Caligola-poeta, il puro, riesce a far balenare negli spettatori l’idea che l’assenza, il bianco, possano divenire oggetto di venerazione, ed è maestoso nella somma negatività, come al centro di una vicenda ultra-terrena … essendo infatti passato alla storia per aver staccato da sé delle immagini favolosamente “assolute”, che potessero agire dopo la sua morte.
Ogni accadimento è dall’imperatore condotto attraverso una lucida razionalità, attraverso gesti estremamente logici, (talmente da risultare apparentemente irrazionali), con sottigliezza gonfiati in atti d’audacia.

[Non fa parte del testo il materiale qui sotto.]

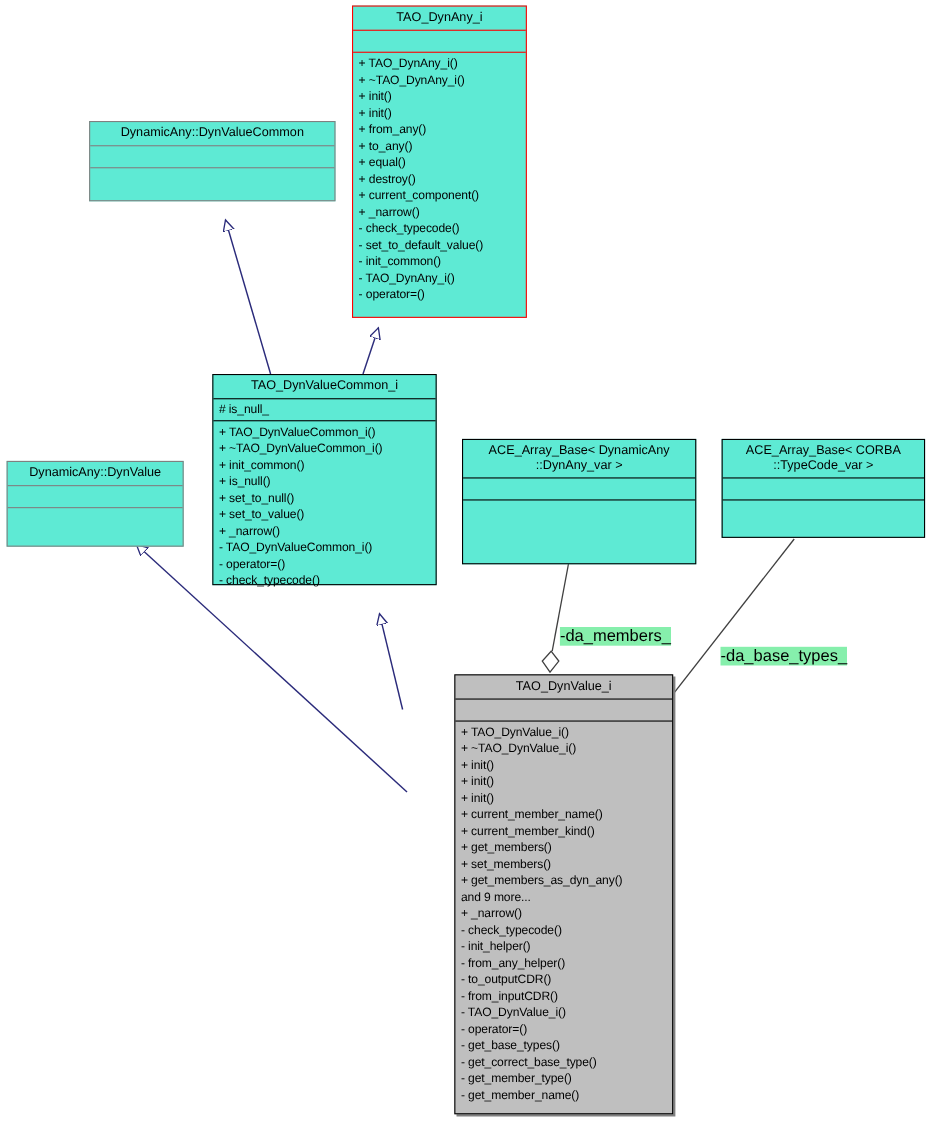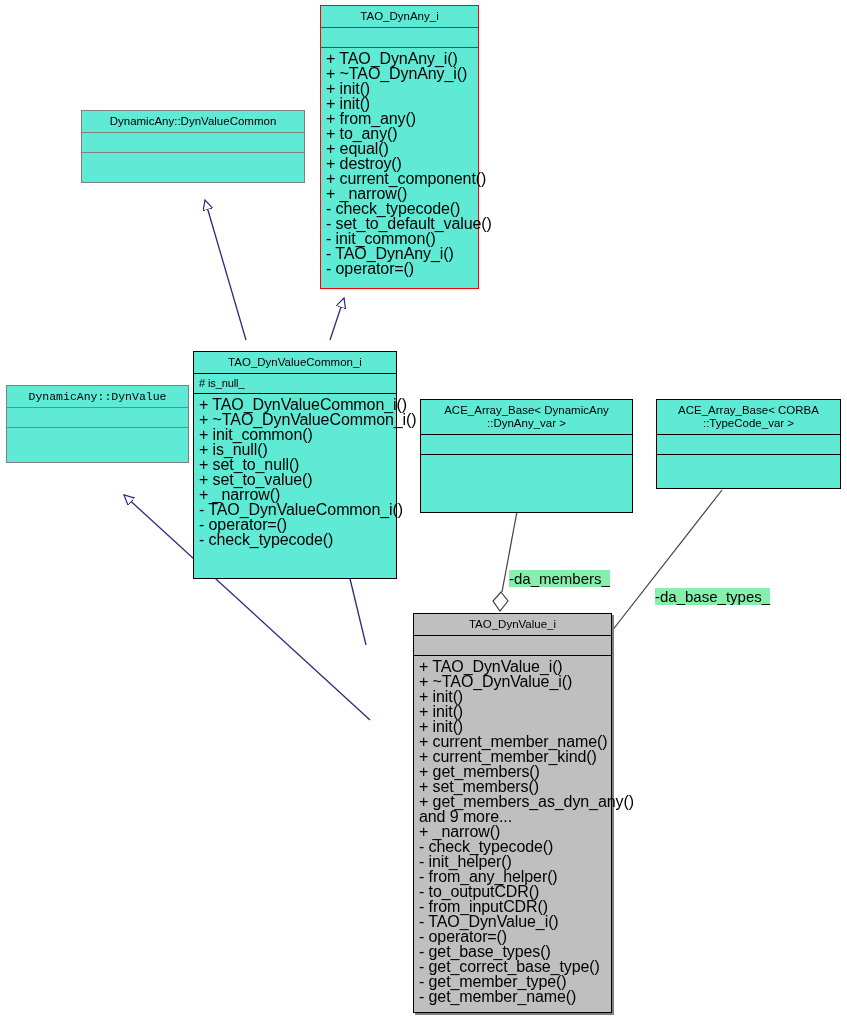"+ TAO_DynAny_i()" .box-methods { font-size: 16px -> 11px }
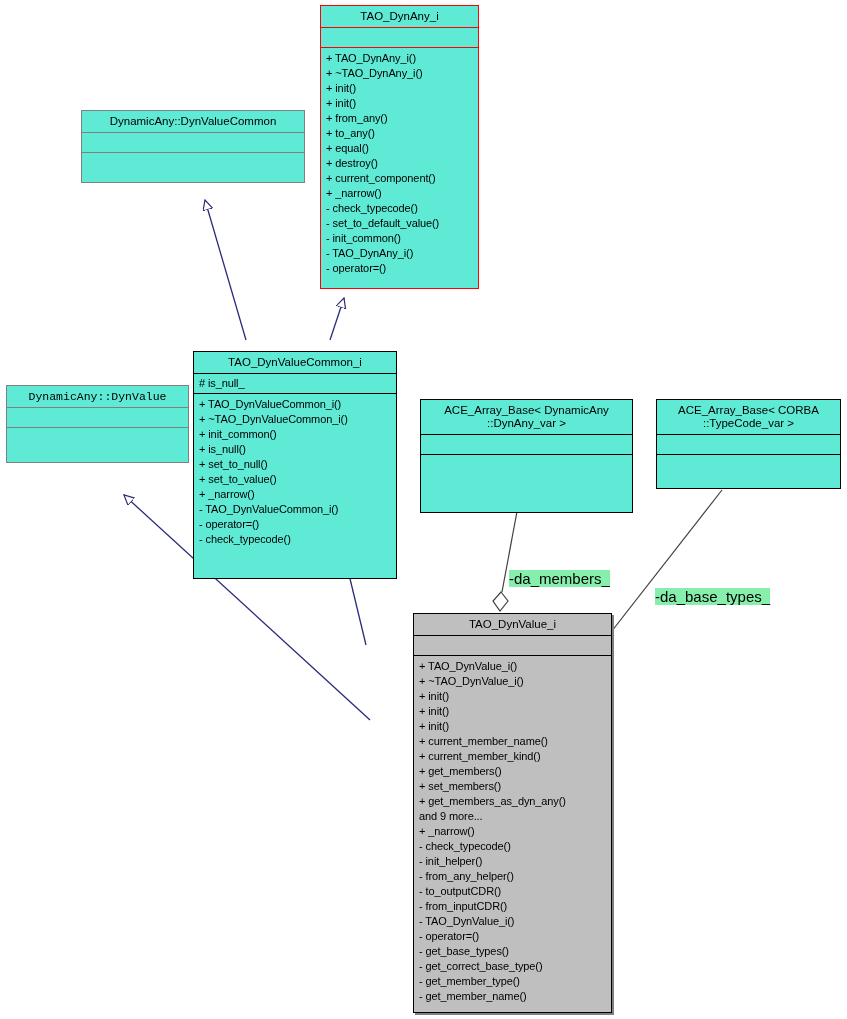"TAO_DynValueCommon_i" div.uml-box { height: 228px -> 192px; top: 351px -> 340px }
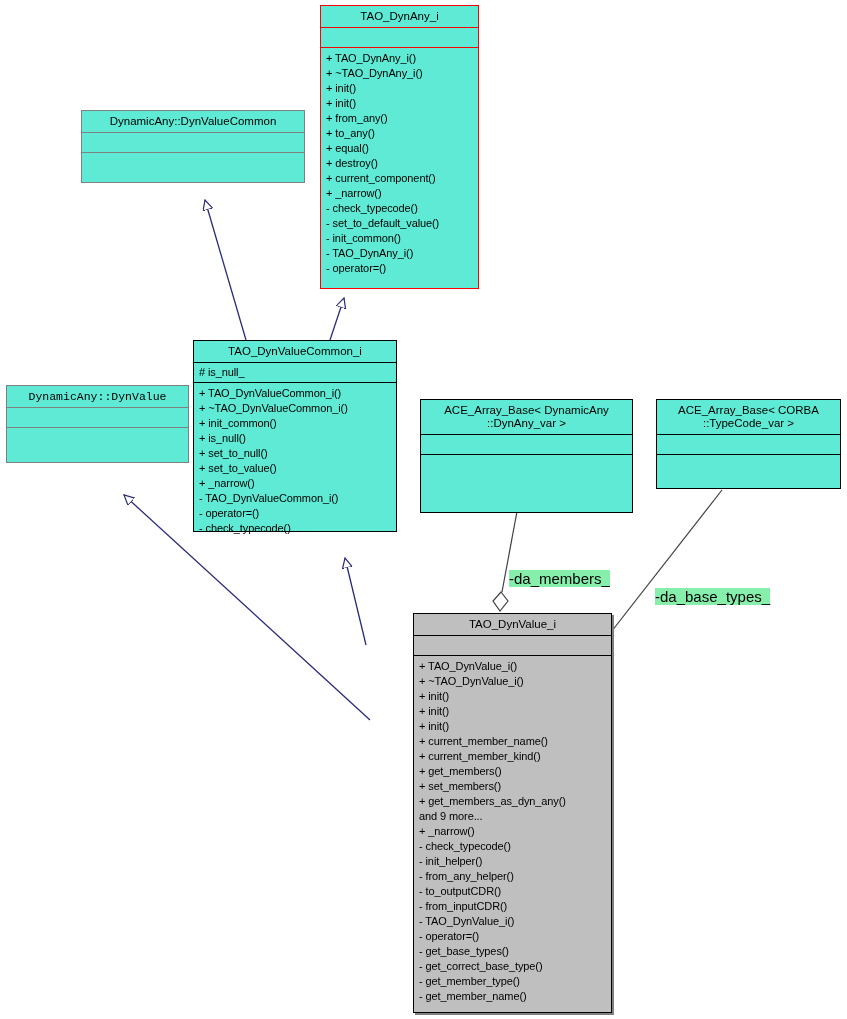"DynamicAny::DynValue" div.uml-box { font-family: Liberation Mono, monospace -> none; top: 385px -> 419px; width: 183px -> 161px }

Accurata la regia di Roberto Bonaventura, co-direttore artistico del “Forte Teatro Festival”, dignitose le drammatizzazioni “finto-leggere” di Monia Alfieri, Lucilla Mininno, Raimondo Brandi, Gianluca Cesale, Ferruccio Ferrante, ciascuna per i rispettivi ruoli (principali e secondari, ma mai marginali), di Cesonia, il fantasma di Drusilla, Caligola, Cherea, Lepido, etc. che solo insieme formano una complessità significante.
Si segnala la presenza in scena silenziosa e suggestiva di Giovanni Boncoddo e quella di Giuseppe Contarini che l’”osservatore educato ed attento”.
Ottimo corredo hanno infine fornito le luci di scena approntate dall’altro co-direttore artistico della rassegna, Stefano Barbagallo, le musiche dal vivo anni 60-70, i costumi, cabarettistici, e non, di Monia Alfieri.
In conclusione, se il teatro è arte, tutelata da Dioniso, con finalità visionaria e di trasformazione del reale, noi spettatori, effettivamente, siamo stati attraversati e segnati dalla rappresentazione della notevole pièce in trattazione, che ha rivisitato, con riferimenti all’attualità (appropriati vista la deferenza al dio denaro e a logiche di mercato, che connota i nostri tristi tempi) un classico del teatro impegnato attraverso la messa in scena di teatranti, che replicano il gioco dell’esistenza.